# Farbvorschlag Alutech Keiler



## Murcielago (4. September 2008)

Ich möchte meinen Keiler nun Farblich aufwerten
und habe mir da auch schon Gedanken gemacht wie er aussehen sollte...

Farben:
Rot in dem Falle Ducati Rot
und Heck Schwarz Elox


Dazu passend wird dann mein Rad aufgebaut da die Subrosa eh hin sind kommen dann irgendwelche komplett Schwarzen Felgen
Mavic 729 oder der gleichen

Bilder sind nur auf die Schnelle bearbeitet worden 
bin nun gerade dabei das für mein gesamtes Rad umzusetzen


----------



## Frorider Ben (4. September 2008)

Murcielago schrieb:


> Ich möchte meinen Keiler nun Farblich aufwerten
> und habe mir da auch schon Gedanken gemacht wie er aussehen sollte...
> 
> Farben:
> ...



soweit ich weiß hast du doch nen Heck in der alten teamfarbe, das wäre dann gepulvert. Also würde schon mal nen Elox Heck wegfallen, da man nicht auf schon mal gepulverten Rahmen Eloxieren kann.
Außer du kaufst nen neues Heck.

Farbwahl ist sonst ganz ok, Alutech schriftzug auf jedenfall in weiß


----------



## MTB-News.de




----------



## WilliWildsau (4. September 2008)

Zu deiner Farbwahl kann ich dir mal ein Bild meiner Hardride reinstellen, hat zwar keinen schwarzen Hinterbau, ist aber rot-schwarz aufgebaut.

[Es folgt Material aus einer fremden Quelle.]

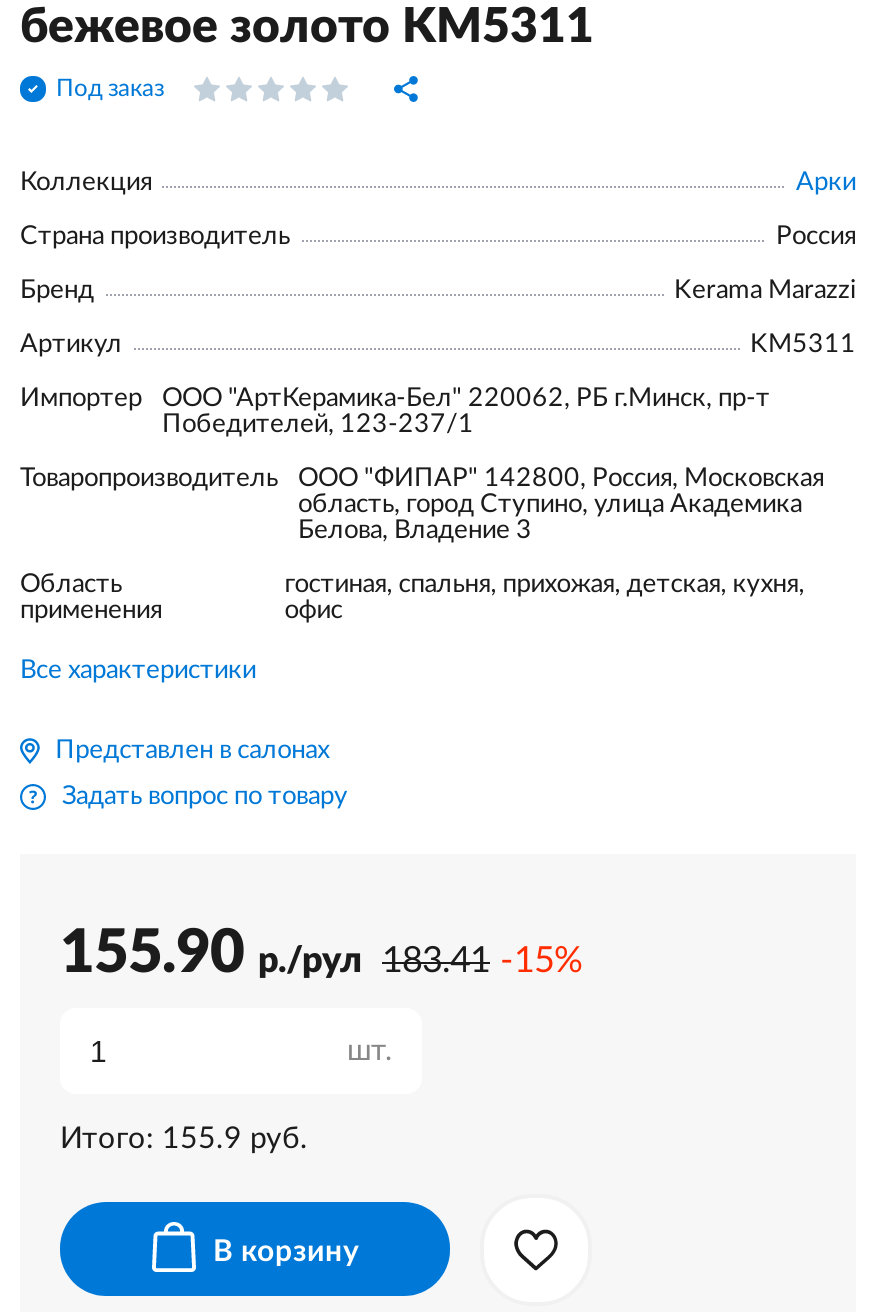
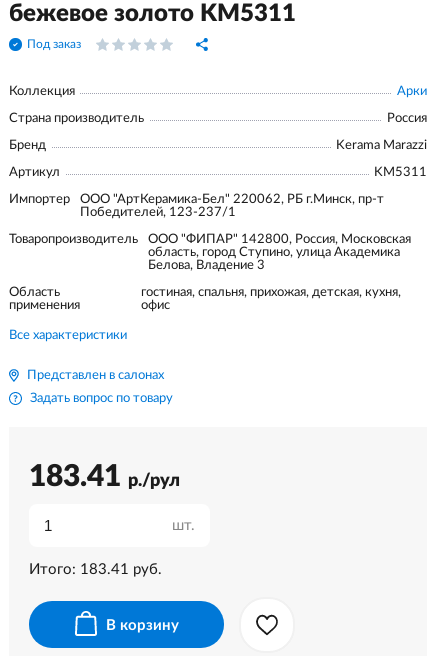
- 155.90 р./рул 183.41 -15%
+ 183.41 р./рул

- Итого: 155.9 руб.
+ Итого: 183.41 руб.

Vielleicht hilft das Bild ja ein bisschen bei deiner Entscheidung.
Gruß Willi!


----------



## Murcielago (4. September 2008)

@ Benni
Warum kann ich dann kein Elox nehmen?
und wer sagt das meins ein Teamrahmen war/Ist


----------



## Split (4. September 2008)

Das sieht man an Dormantgrün, war die Teamfarbe von 06 glaub ich.
Aber das Rot gefällt mir nicht so


----------



## Murcielago (4. September 2008)

Ahja ok aber mein Rahmen ist kein Teamrahmen ...


----------



## Frorider Ben (4. September 2008)

Murcielago schrieb:


> @ Benni
> Warum kann ich dann kein Elox nehmen?
> und wer sagt das meins ein Teamrahmen war/Ist



Sage ja nicht das es nen Team Rahmen war, sondern dass du die alte Teamlakierung hast granny dormant
Und Rahmen die schon mal gepulvert waren können nicht Eloxiert werden.
Andersherum würde es glaube gehen.


----------



## Murcielago (5. September 2008)

Mir wurde gesagt das es geht ...
man müsste einfach nur das ganze dann polieren


----------



## Aragonion (8. September 2008)

Ich find Dormant Rot besser als dieses Rot hier ist aber ist Geschmacksfrage letzendlich im Auge des Betrachters.
Es geht doch nix über Dormant Grün


----------



## Murcielago (8. September 2008)

Außer das die Farbe Rissig wird... 
sonst habe ich nichts gegen sie
finde sie sogar sehr schön
habe bei Pinkbike ein geiles Foto dazu gefunden
einer mit einem Keiler in Dormant Grün und dazu Passend Grüne Subrosa und der Rest schwarz
sehr Edel in meinen Augen


----------



## Aragonion (9. September 2008)

Liegt das am Pulverbeschichtungs Verfahren mit den Rissen ??


----------



## MTB-News.de




----------



## Murcielago (10. September 2008)

Kann ich dir garnicht einmal so genau sagen ... muss ich leider ehrlich gestehen

Jü meint nur das beim Nachhrichten des Rahmens mit Pulverung die ersten kleinen Risse angefangen haben und naja das ganze dann sich ein wenig Fortläuft wie Laufmaschen .... bei einer Strumpfhose


----------